Now the input of sample splitter f is connected with No. 5 positions arrheaing switching valve c and No. 6 positions, and No. 6 positions are closed, institute
Close with its input, and two outfan is also by No. 10 positions of sampling switching valve g, No. 11 positions, No. 12 positions and No. 1 position
It is interconnected and realizes closing.
Second dimension liquid chromatography pump i now by flowing through No. 3 positions of sampling switching valve g and No. 2 position pumps to quantitative loop
H, then through No. 5 positions of sampling switching valve g and No. 4 positions, sample sets wheel cylinder to second dimension chromatographic column j and detector k are carried out eluting
With detection.After two-dimension analysis detection terminates, the most again rotating two multiple-way valves, system reenters sample states, according to this
Circulation is until target sample component is all analyzed terminates.
Embodiment 2
One arrheas type two-dimensional liquid chromatography, and as shown in Figure 3-4, as different from Example 1, it separates switching device
In, arrheaing switching valve c is that four groove two electronic eight leads to valve, and sampling switching valve g is two electronic ten-way valves of five grooves, speed change diverter
M and one-dimensional detector l is removed (dotted portion in figure), additionally, the single pump of second liquid phase chromatogram pump i sampling.In addition, its structure
Make consistent with embodiment 1 with operation principle.
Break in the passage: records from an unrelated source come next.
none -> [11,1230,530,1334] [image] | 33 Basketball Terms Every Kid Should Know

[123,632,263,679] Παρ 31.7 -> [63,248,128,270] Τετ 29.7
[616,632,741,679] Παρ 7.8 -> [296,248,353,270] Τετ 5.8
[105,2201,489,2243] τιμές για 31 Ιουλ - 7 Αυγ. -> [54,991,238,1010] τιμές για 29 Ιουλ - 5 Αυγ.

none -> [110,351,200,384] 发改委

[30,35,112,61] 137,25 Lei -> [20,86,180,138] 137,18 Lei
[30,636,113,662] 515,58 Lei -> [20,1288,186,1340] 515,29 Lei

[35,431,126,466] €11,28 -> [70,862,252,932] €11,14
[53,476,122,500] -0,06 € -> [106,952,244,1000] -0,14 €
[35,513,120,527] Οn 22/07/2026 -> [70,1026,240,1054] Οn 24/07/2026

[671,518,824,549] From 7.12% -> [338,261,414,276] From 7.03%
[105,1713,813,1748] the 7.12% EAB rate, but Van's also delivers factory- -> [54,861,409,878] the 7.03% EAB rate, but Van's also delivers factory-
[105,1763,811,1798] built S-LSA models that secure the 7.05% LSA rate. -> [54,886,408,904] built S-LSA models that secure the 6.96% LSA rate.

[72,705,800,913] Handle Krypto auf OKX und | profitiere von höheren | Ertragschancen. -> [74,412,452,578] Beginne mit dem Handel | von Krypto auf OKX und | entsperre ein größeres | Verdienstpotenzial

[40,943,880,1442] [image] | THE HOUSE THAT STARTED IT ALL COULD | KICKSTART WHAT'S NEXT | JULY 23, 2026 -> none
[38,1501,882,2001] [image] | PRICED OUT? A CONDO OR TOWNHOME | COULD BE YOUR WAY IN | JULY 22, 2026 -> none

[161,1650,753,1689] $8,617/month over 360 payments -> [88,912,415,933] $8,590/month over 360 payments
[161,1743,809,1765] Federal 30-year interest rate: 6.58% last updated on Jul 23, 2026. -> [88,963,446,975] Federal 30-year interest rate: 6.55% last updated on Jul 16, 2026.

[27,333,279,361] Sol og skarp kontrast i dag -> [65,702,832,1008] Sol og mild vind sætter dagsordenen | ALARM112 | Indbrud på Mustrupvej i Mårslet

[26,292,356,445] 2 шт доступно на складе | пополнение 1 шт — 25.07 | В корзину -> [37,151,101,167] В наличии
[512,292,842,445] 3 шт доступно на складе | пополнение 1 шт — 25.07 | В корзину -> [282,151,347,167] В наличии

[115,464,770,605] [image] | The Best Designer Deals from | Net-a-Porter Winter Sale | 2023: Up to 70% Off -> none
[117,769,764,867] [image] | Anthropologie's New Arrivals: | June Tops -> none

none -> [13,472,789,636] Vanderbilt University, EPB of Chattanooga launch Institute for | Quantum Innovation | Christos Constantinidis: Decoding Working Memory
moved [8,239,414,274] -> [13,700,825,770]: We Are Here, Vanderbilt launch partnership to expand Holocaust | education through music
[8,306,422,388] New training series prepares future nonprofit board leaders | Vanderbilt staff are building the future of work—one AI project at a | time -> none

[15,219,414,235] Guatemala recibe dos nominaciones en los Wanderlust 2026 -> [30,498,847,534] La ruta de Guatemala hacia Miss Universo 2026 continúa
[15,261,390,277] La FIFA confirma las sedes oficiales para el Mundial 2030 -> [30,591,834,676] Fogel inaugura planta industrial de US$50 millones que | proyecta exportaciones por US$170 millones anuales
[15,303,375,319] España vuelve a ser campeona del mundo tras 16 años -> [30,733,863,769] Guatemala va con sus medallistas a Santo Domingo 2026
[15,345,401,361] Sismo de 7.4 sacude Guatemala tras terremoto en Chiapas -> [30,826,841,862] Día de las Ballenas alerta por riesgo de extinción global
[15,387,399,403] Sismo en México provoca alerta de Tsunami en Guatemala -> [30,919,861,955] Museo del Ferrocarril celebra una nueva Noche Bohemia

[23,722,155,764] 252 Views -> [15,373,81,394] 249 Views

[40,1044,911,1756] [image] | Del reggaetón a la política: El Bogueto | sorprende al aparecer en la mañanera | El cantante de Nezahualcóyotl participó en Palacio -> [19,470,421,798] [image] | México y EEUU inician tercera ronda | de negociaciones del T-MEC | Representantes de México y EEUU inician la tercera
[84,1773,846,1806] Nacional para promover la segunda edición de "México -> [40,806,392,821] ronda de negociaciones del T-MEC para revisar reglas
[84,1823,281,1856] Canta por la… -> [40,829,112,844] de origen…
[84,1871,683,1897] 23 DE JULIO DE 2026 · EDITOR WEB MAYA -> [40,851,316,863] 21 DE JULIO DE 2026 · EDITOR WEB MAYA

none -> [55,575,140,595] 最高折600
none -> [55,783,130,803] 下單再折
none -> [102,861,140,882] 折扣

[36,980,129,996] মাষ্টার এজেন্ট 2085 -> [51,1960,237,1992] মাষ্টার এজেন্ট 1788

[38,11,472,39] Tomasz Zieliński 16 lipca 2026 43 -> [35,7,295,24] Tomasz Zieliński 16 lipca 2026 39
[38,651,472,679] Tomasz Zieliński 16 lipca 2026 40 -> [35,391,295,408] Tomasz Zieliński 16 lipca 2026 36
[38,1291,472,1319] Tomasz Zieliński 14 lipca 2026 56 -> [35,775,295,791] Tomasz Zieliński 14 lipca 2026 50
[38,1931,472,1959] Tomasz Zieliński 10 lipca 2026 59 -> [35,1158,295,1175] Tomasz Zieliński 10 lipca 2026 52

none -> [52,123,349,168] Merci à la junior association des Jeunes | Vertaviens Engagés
For proving the novelty of the present invention further, the embodiment of the present invention uses C18 post to tie up liquid-phase chromatographic column as first,
And employing cannot function as conventional two-dimensional chromatographic system second and ties up the gel chromatographic columns second dimension as native system of liquid-phase chromatographic column
Liquid-phase chromatographic column, and two-dimensional liquid chromatography gel column is run under the usual operating conditions of low pressure low flow velocity.
Sample: soybean peptide
First dimension transfusion part includes: mesolow infusion pump a (AKTA Explorer10 (P900)) and automatic sampler b
(Waters 2707), flowing is made up of acetonitrile (12%), water (88%) and trifluoroacetic acid (0.08%), uses isocratic elution,
Sample states flow velocity 0.3mL/min, a length of 0.5min of each sampling time.
Separation switching part includes: arrheas switching valve c (Valco EUDB-C8W), the first Vc 18 chromatographic column d and pressure and puts down
Weighing apparatus post e (being Waters Xselect CSH130,4.5 × 250mm, 5 μm), sample splitter f (split ratio: 1:1, Beijing enlightening
Ke Ma Science and Technology Ltd.), sampling switching valve g (Valco EUDB-C10W), quantitative loop h (waters company of the 200uL U.S.).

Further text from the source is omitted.